Task objective: Everything in the data except the pictures belongs in your answer, copied exactly.

-=-=-

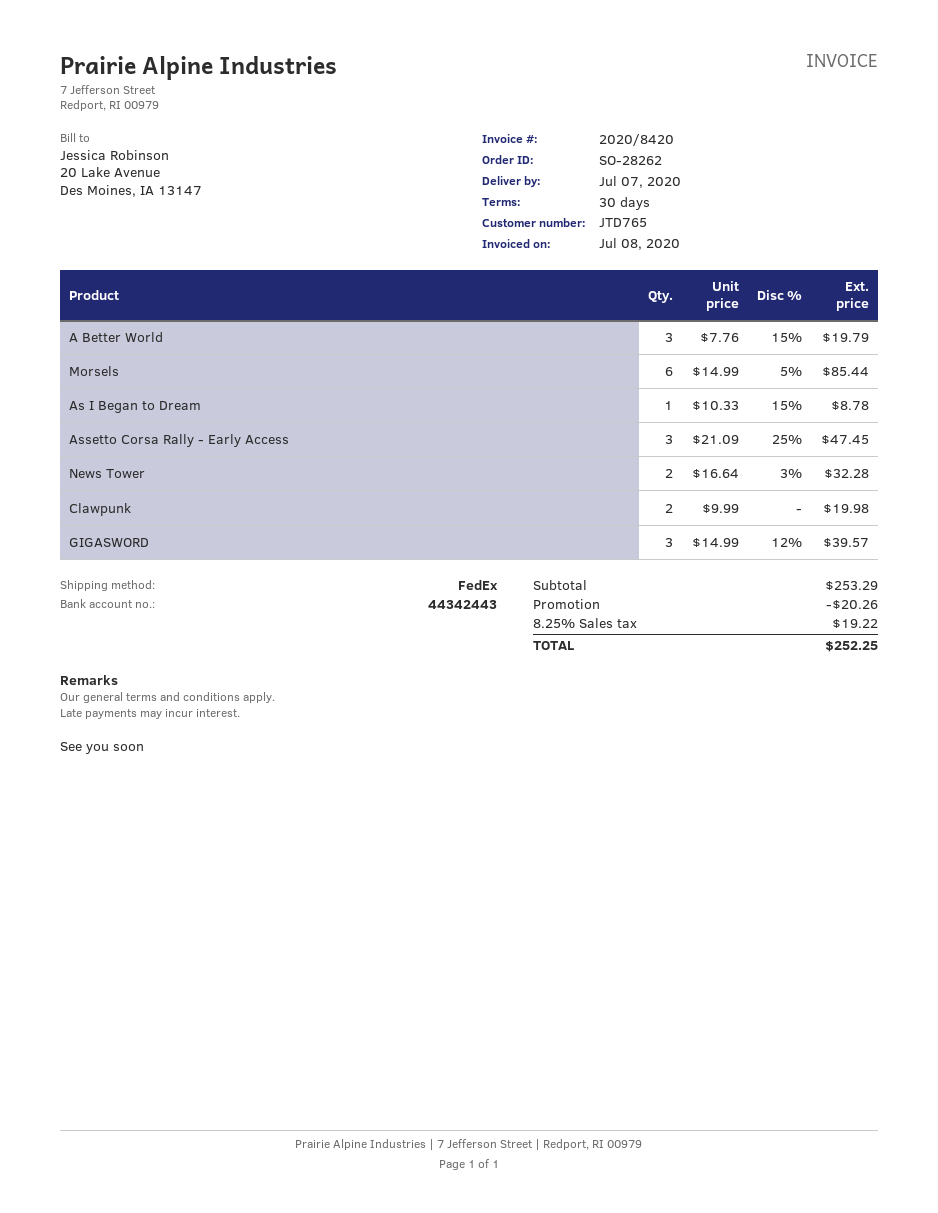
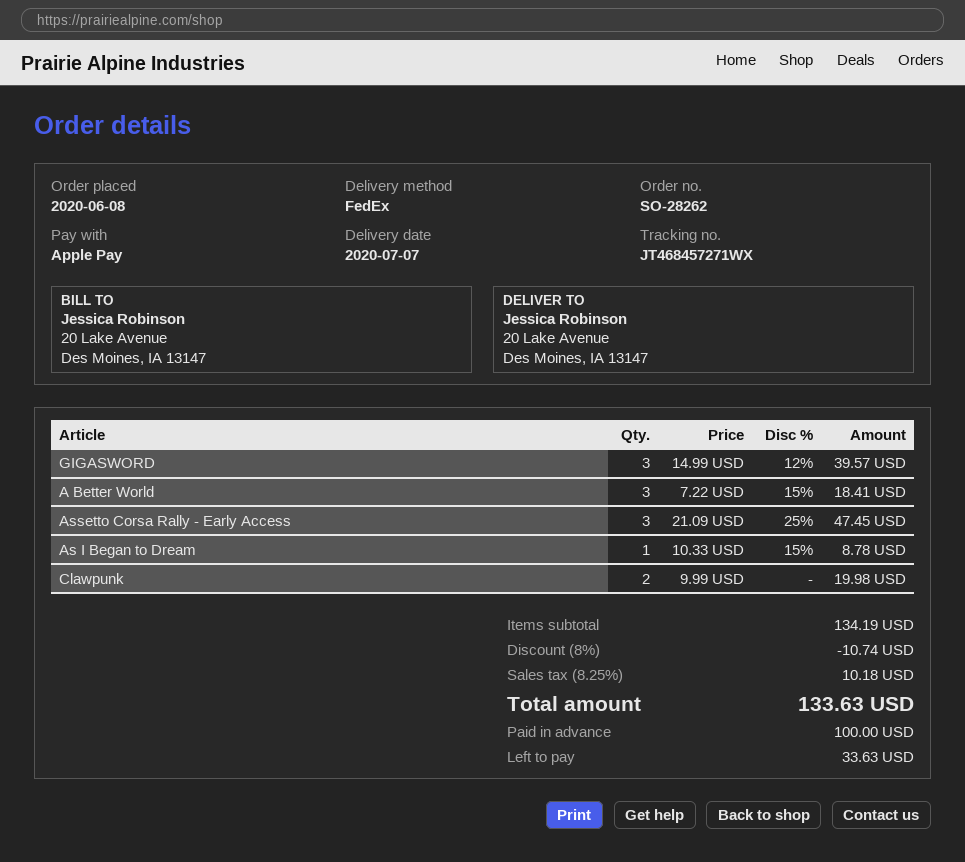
A Better World: 3 x 7.76 - 15% = 19.79 -> 3 x 7.22 - 15% = 18.41
Morsels: 6 x 14.99 - 5% = 85.44 -> none
News Tower: 2 x 16.64 - 3% = 32.28 -> none
subtotal: 253.29 -> 134.19
discount: 20.26 -> 10.74
tax: 8.25% = 19.22 -> 8.25% = 10.18
total: 252.25 -> 133.63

-=-=-

Exercise result:
A Better World: 3 x 7.76 - 15% = 19.79 -> 3 x 7.22 - 15% = 18.41
Morsels: 6 x 14.99 - 5% = 85.44 -> none
News Tower: 2 x 16.64 - 3% = 32.28 -> none
subtotal: 253.29 -> 134.19
discount: 20.26 -> 10.74
tax: 8.25% = 19.22 -> 8.25% = 10.18
total: 252.25 -> 133.63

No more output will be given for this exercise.